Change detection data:

··········

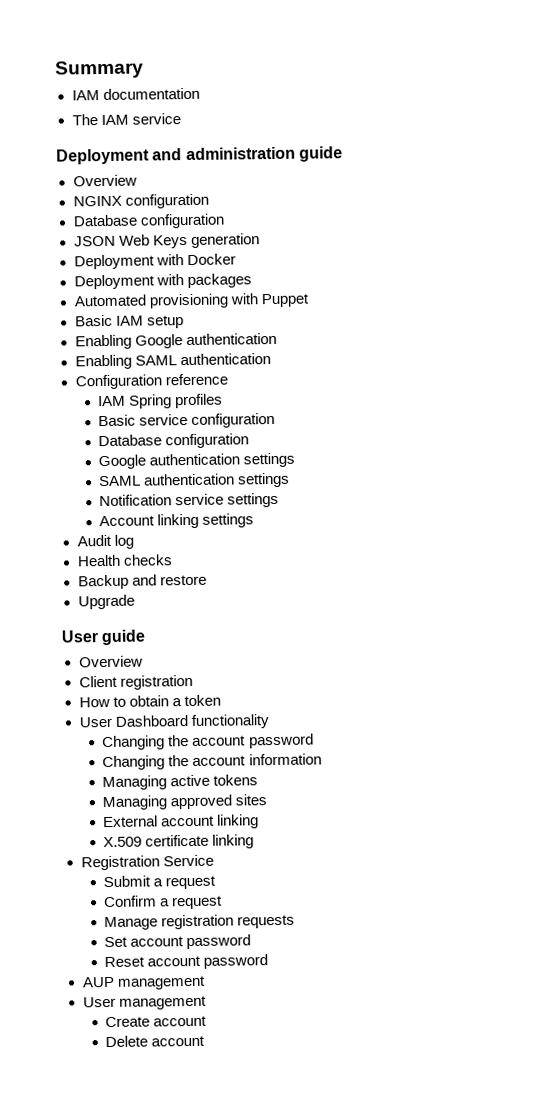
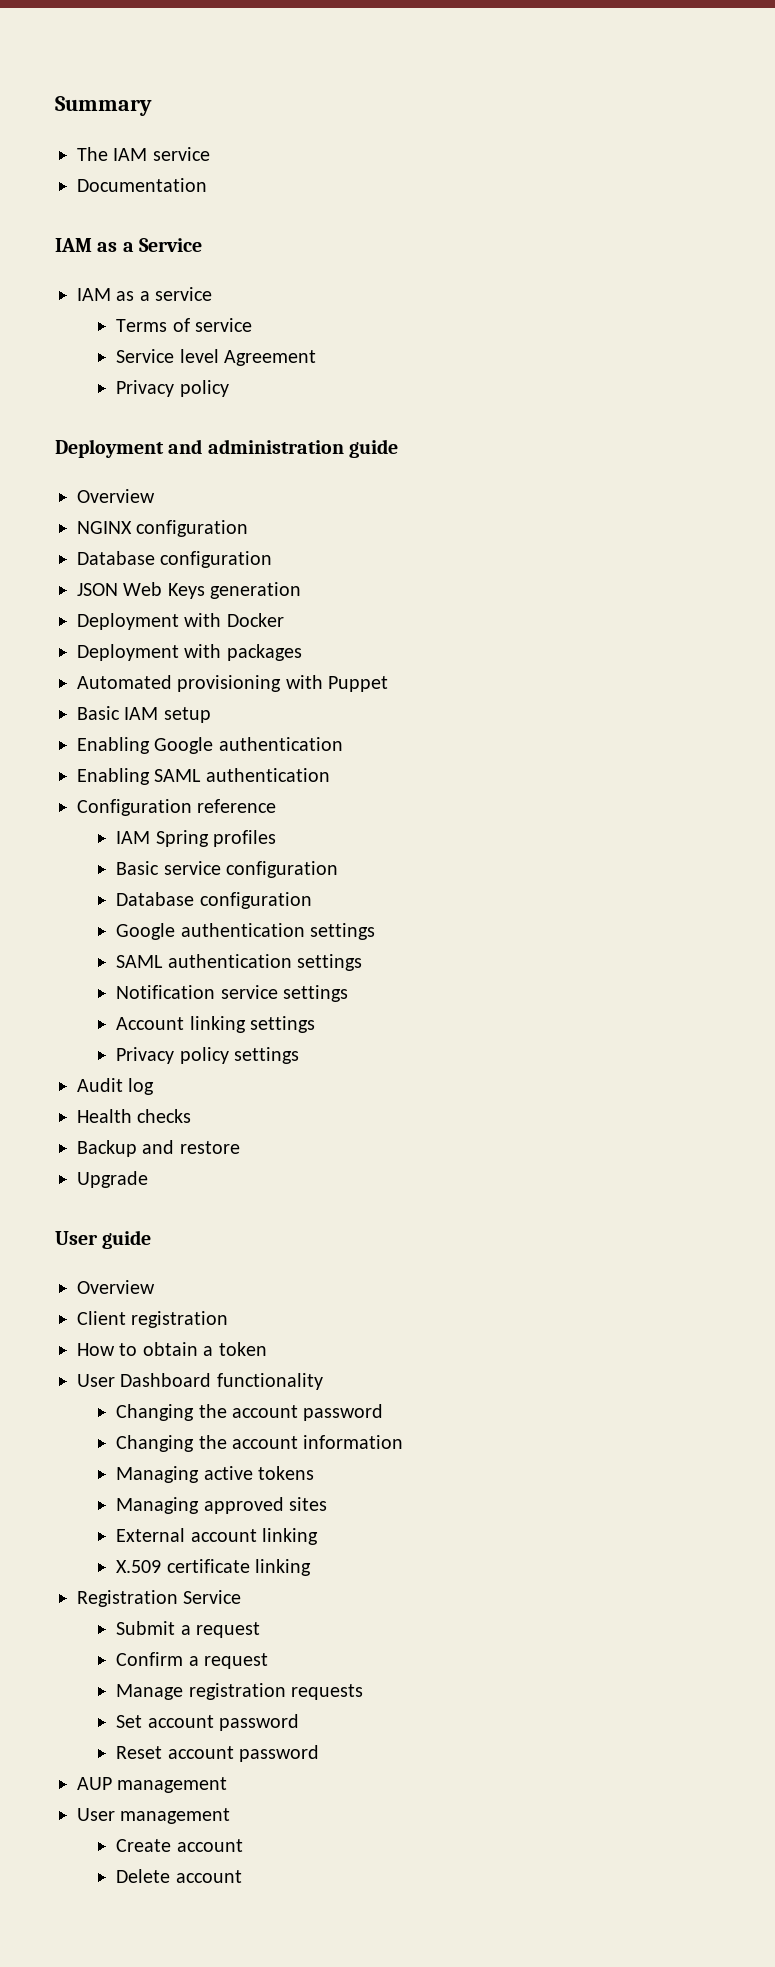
[71,87,200,101] // IAM documentation -> (152, 106) none
(181, 119) none -> [77,178,207,192] [55,238,203,252] [77,287,213,301] [116,318,252,332] [116,349,316,366] [116,380,229,397] // Documentation // IAM as a Service // IAM as a service // Terms of service // Service level Agreement // Privacy policy
(255, 520) none -> [116,1047,299,1064] // Privacy policy settings

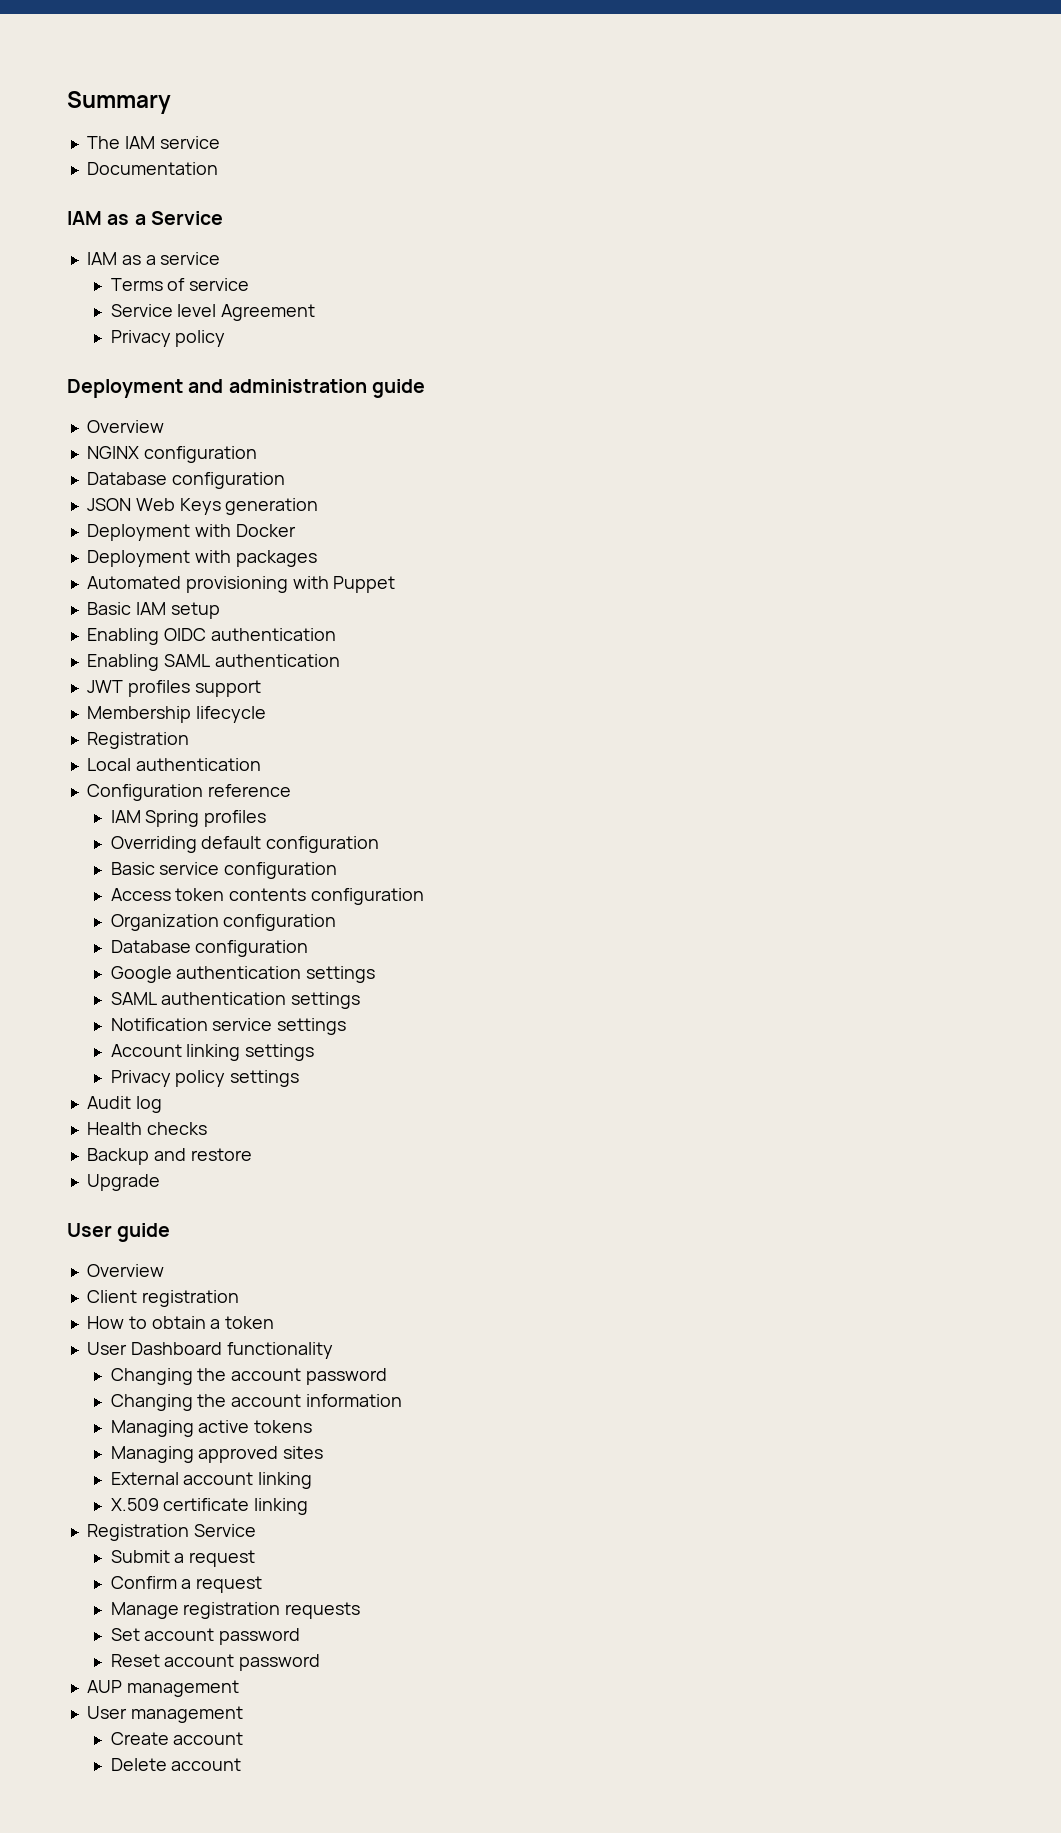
[154,737,214,754] Google -> [163,628,206,641] OIDC
(330, 775) none -> [86,680,261,697] [86,706,266,723] [86,732,189,749] [86,758,261,771] // JWT profiles support // Membership lifecycle // Registration // Local authentication
(276, 838) none -> [110,836,380,853] // Overriding default configuration
(338, 869) none -> [110,888,425,905] [110,914,337,931] // Access token contents configuration // Organization configuration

··········

| YOUR GOAL |
A single figure is all that is needed: the number of lines above that contain the string "policy".

| RESULT FOR THIS TASK |
2